- TASK OBJECTIVE
Without the pictures, print the lines from the one holding "total: 14443.27 -> 16053.55" through the last line below, both included, exactly as they stand.

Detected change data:

______________________________

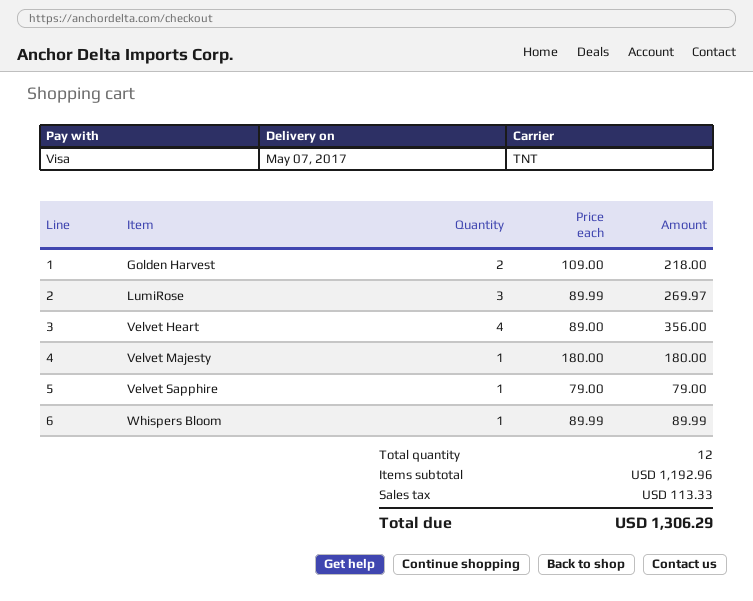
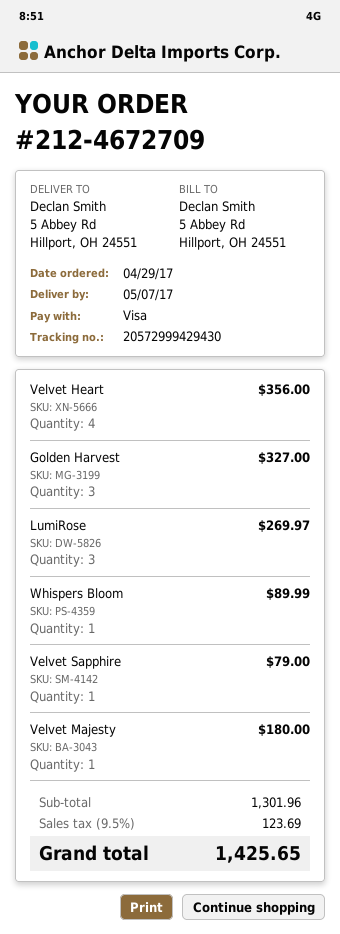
Golden Harvest: 2 for 218.00 -> 3 for 327.00
subtotal: 1192.96 -> 1301.96
tax: 113.33 -> 123.69
total: 1306.29 -> 1425.65

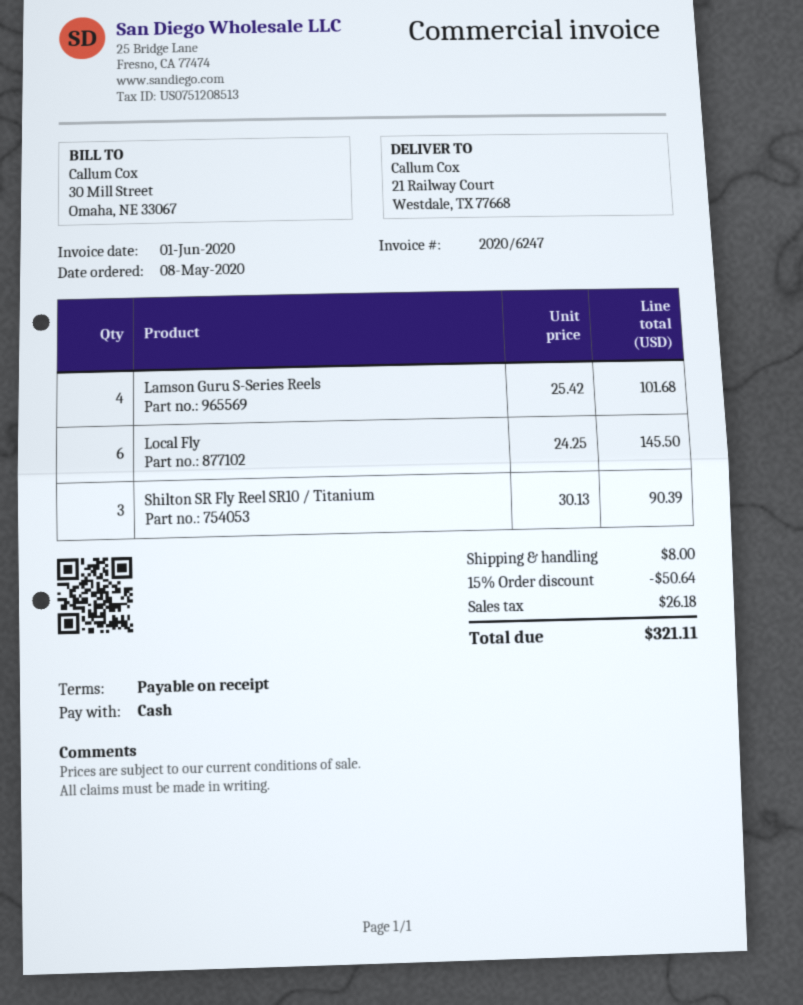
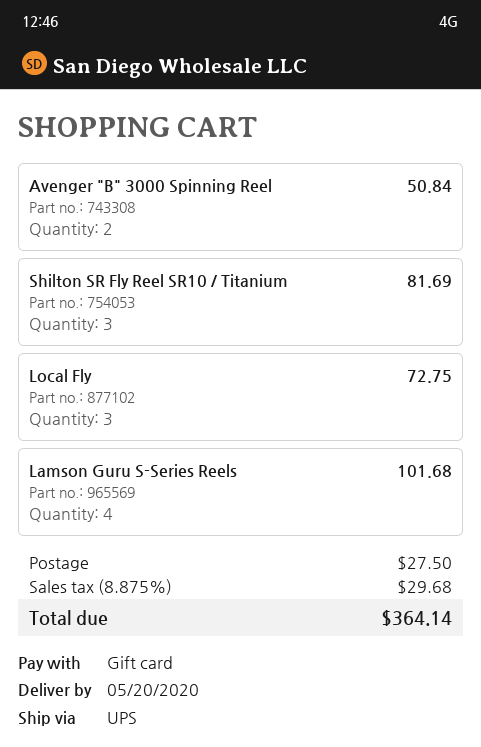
payment method: cash -> gift card
Local Fly: 6 for 145.50 -> 3 for 72.75
Shilton SR Fly Reel SR10 / Titanium: 3 for 90.39 -> 3 for 81.69
Avenger "B" 3000 Spinning Reel: none -> 2 for 50.84
discount: 15% = 50.64 -> none
shipping: 8.00 -> 27.50
tax: 26.18 -> 29.68
total: 321.11 -> 364.14

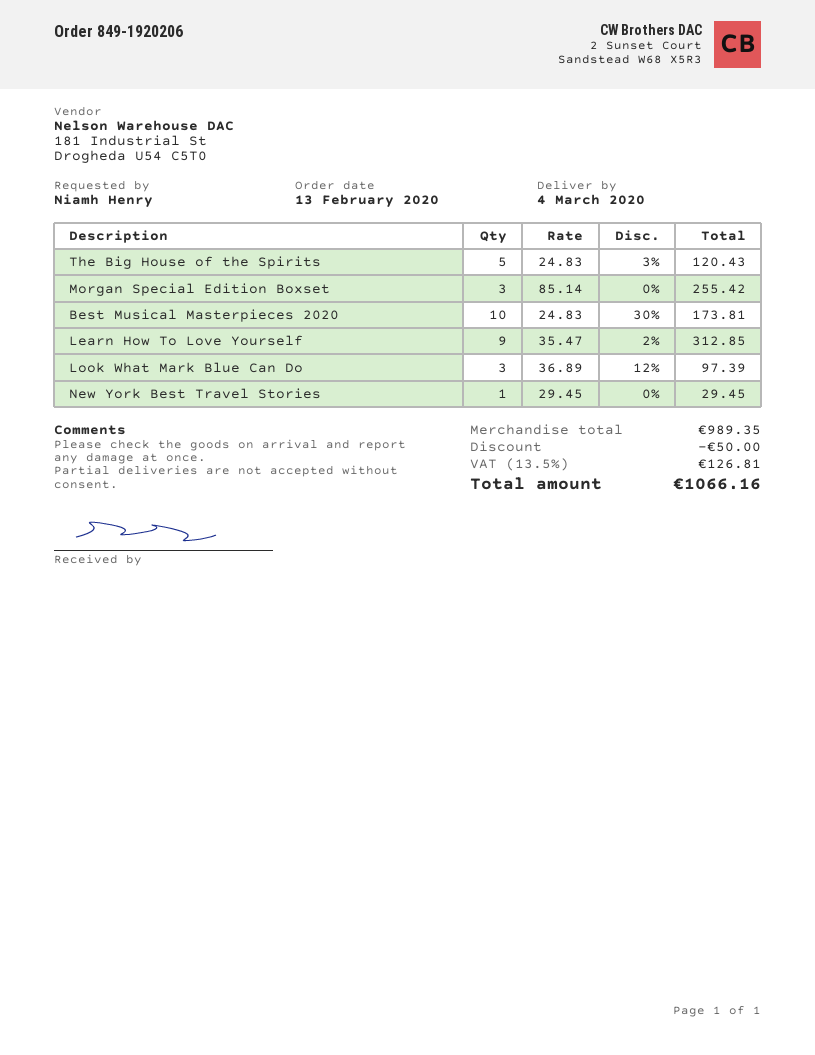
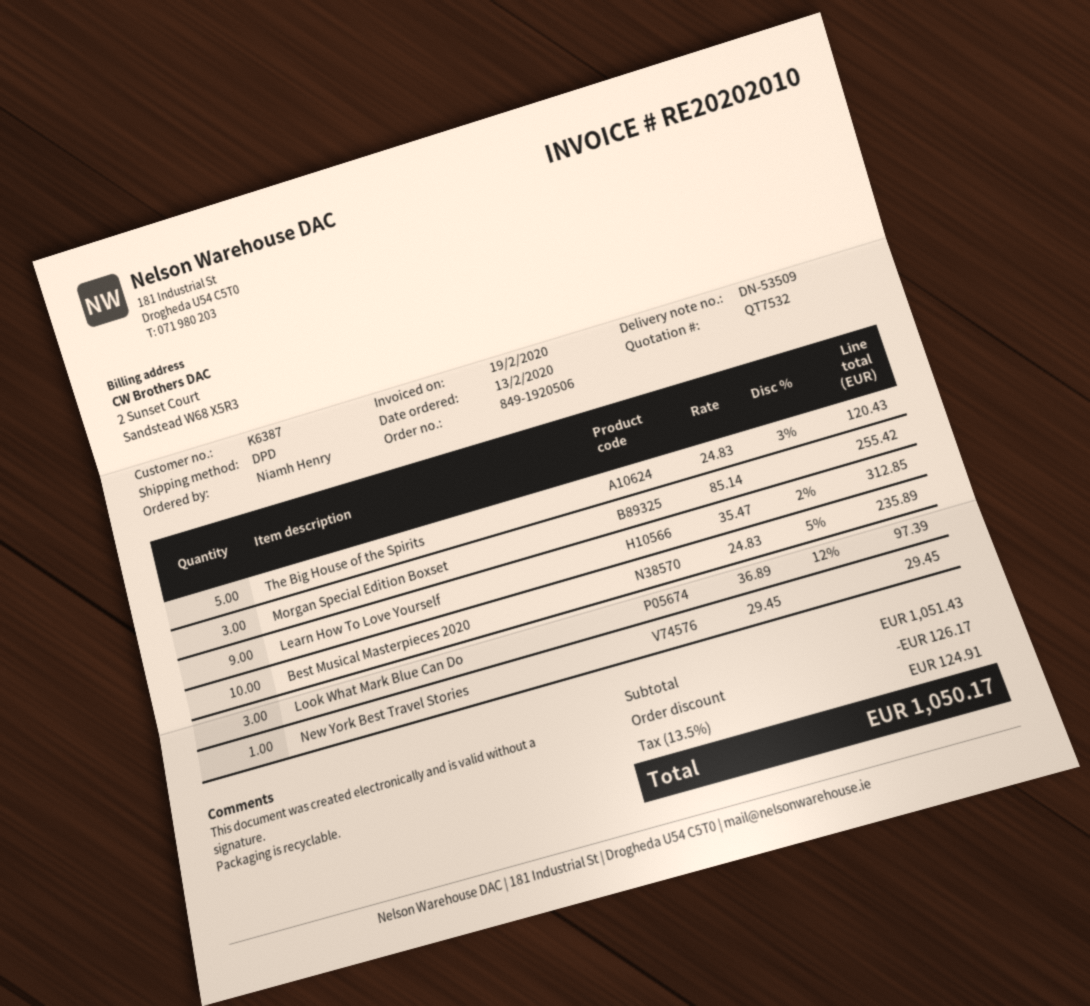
order number: 849-1920206 -> 849-1920506
Best Musical Masterpieces 2020: 10 x 24.83 - 30% = 173.81 -> 10 x 24.83 - 5% = 235.89
subtotal: 989.35 -> 1051.43
discount: 50.00 -> 126.17
tax: 13.5% = 126.81 -> 13.5% = 124.91
total: 1066.16 -> 1050.17

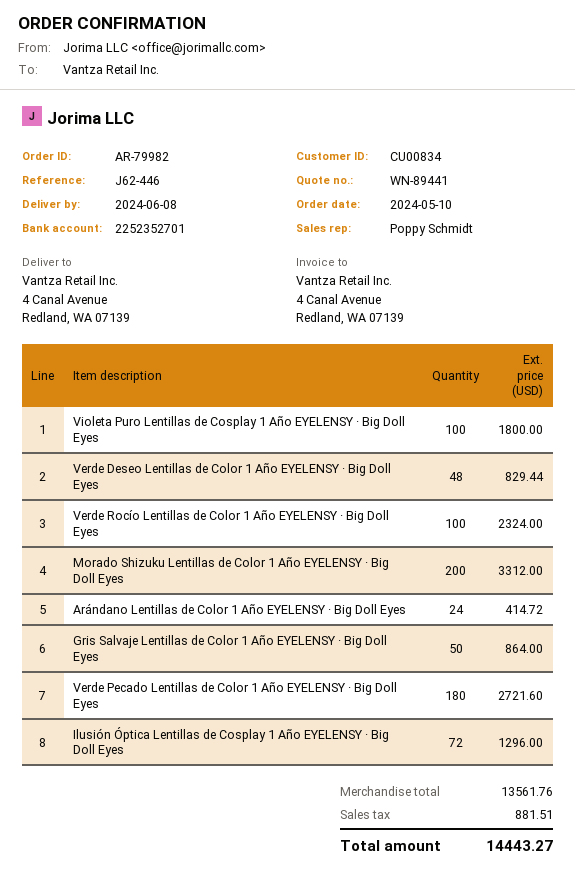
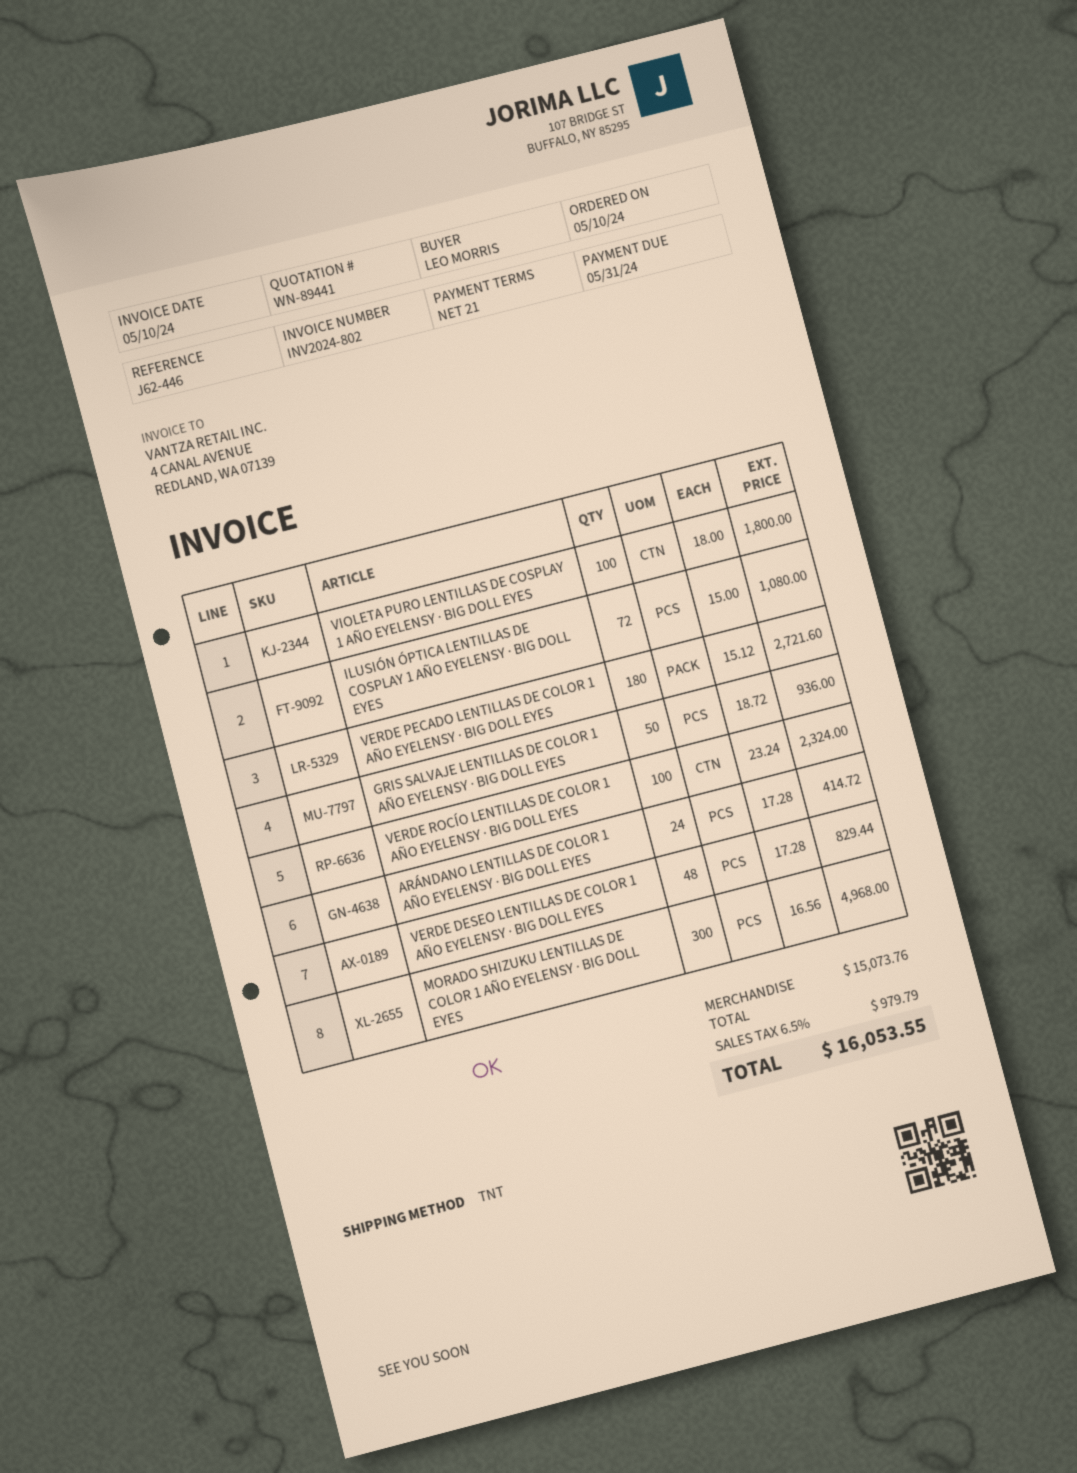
Morado Shizuku Lentillas de Color 1 Año EYELENSY · Big Doll Eyes: 200 for 3312.00 -> 300 for 4968.00
Gris Salvaje Lentillas de Color 1 Año EYELENSY · Big Doll Eyes: 50 for 864.00 -> 50 for 936.00
Ilusión Óptica Lentillas de Cosplay 1 Año EYELENSY · Big Doll Eyes: 72 for 1296.00 -> 72 for 1080.00
subtotal: 13561.76 -> 15073.76
tax: 881.51 -> 979.79
total: 14443.27 -> 16053.55

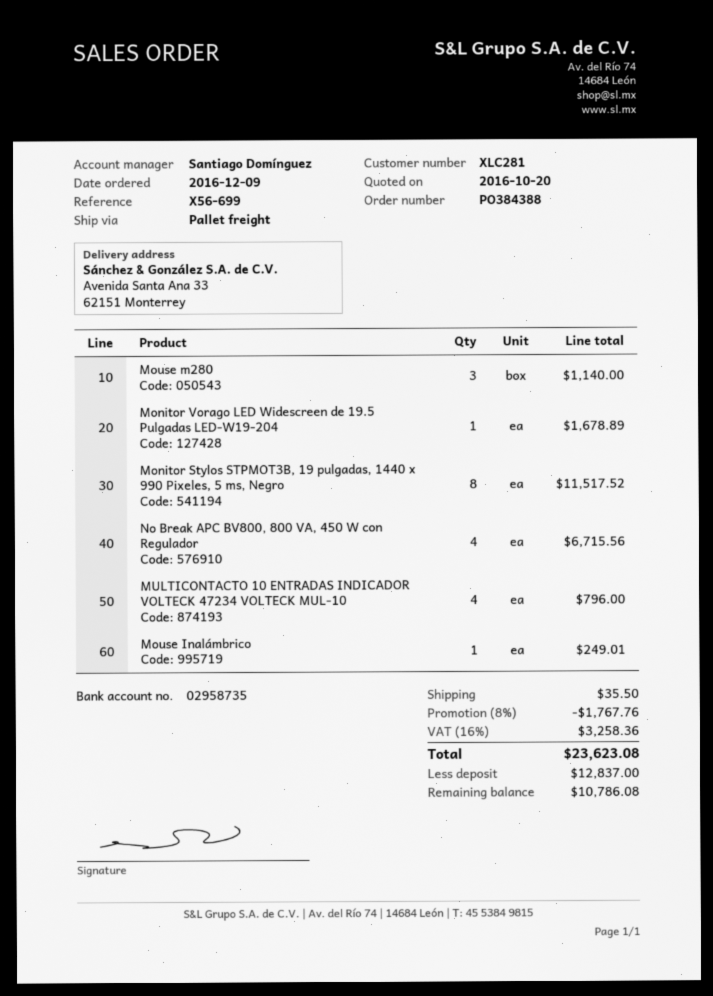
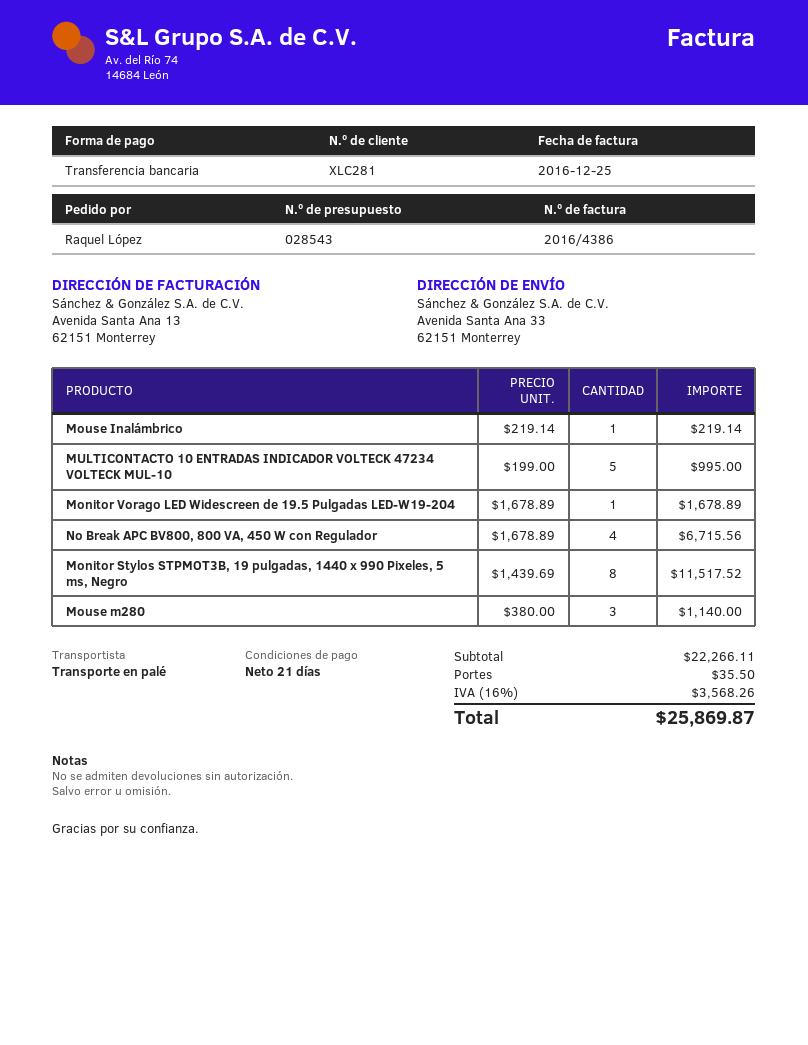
MULTICONTACTO 10 ENTRADAS INDICADOR VOLTECK 47234 VOLTECK MUL-10: 4 for 796.00 -> 5 for 995.00
Mouse Inalámbrico: 1 for 249.01 -> 1 for 219.14
discount: 8% = 1767.76 -> none
tax: 16% = 3258.36 -> 16% = 3568.26
total: 23623.08 -> 25869.87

______________________________

- RESPONSE FOR THIS EXERCISE
total: 14443.27 -> 16053.55

MULTICONTACTO 10 ENTRADAS INDICADOR VOLTECK 47234 VOLTECK MUL-10: 4 for 796.00 -> 5 for 995.00
Mouse Inalámbrico: 1 for 249.01 -> 1 for 219.14
discount: 8% = 1767.76 -> none
tax: 16% = 3258.36 -> 16% = 3568.26
total: 23623.08 -> 25869.87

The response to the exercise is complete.